### SOURCE DATA
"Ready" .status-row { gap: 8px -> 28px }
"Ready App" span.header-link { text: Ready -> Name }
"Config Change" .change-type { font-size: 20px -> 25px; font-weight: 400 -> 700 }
...
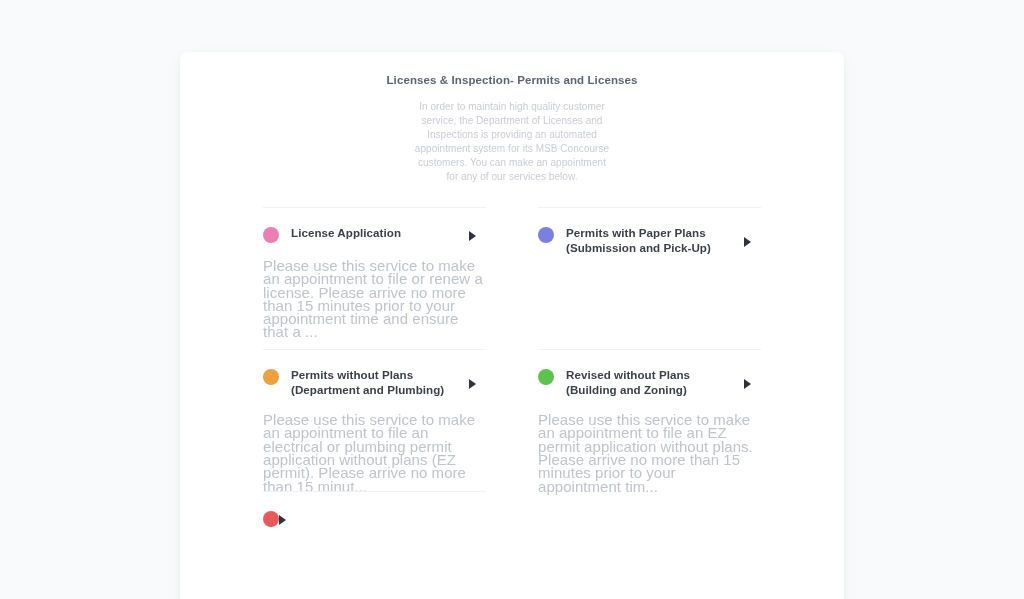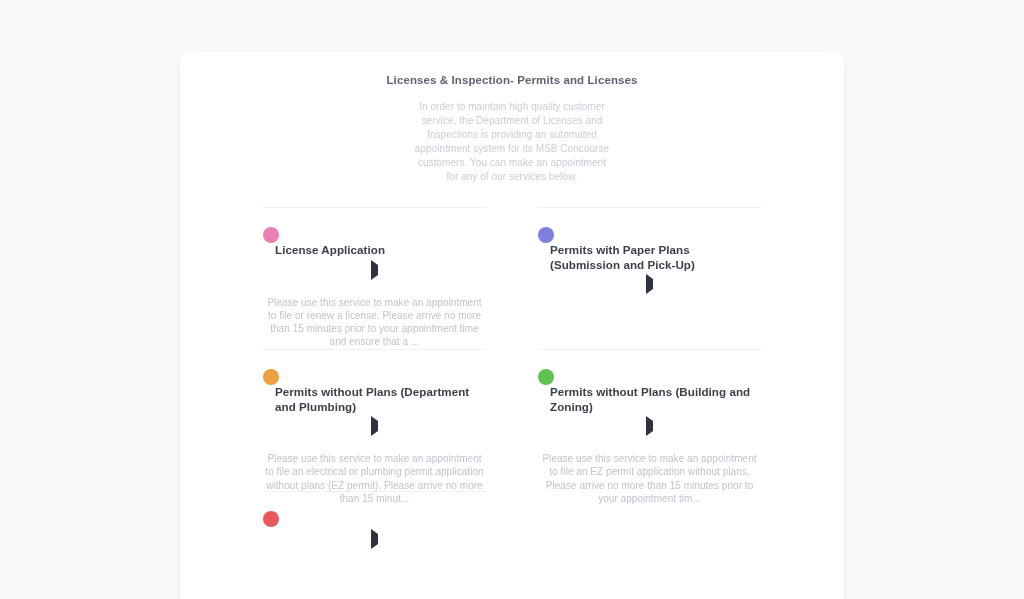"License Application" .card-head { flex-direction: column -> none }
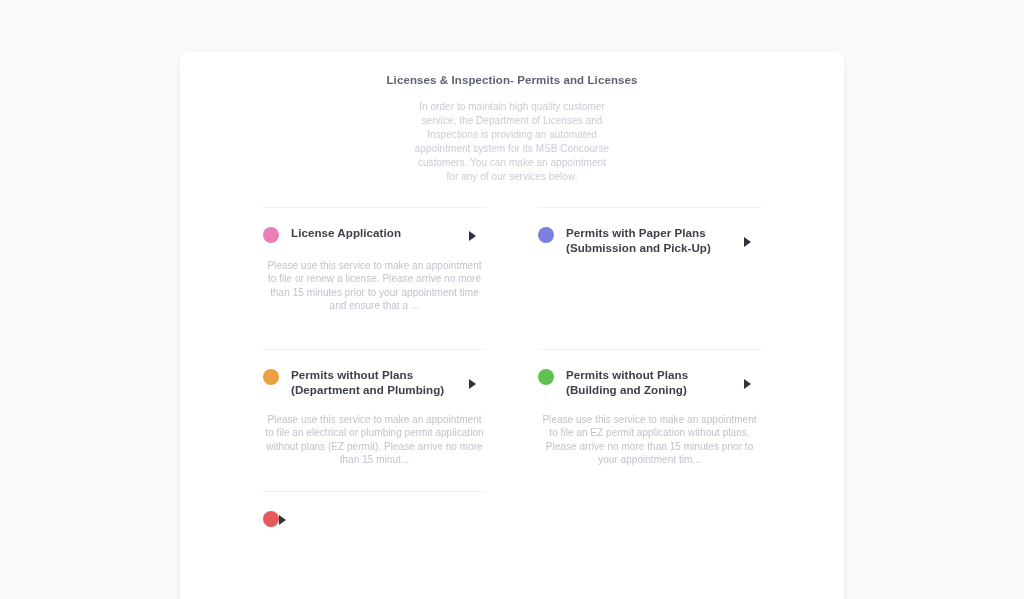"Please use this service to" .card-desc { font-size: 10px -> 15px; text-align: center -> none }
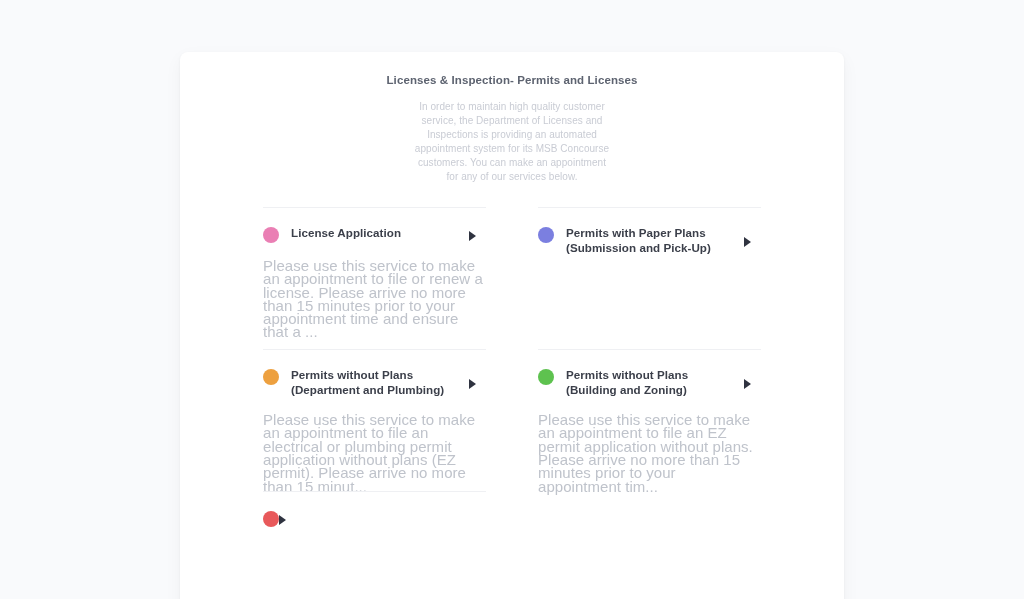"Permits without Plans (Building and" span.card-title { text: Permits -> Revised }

### EXERCISE DIRECTIONS
Find the line with "use this service" and the line with "without Plans (Building" in the records above. Copy both and all lines between them exactly, without pictures.

### TASK ANSWER
"Please use this service to" .card-desc { font-size: 10px -> 15px; text-align: center -> none }
"Permits without Plans (Building and" span.card-title { text: Permits -> Revised }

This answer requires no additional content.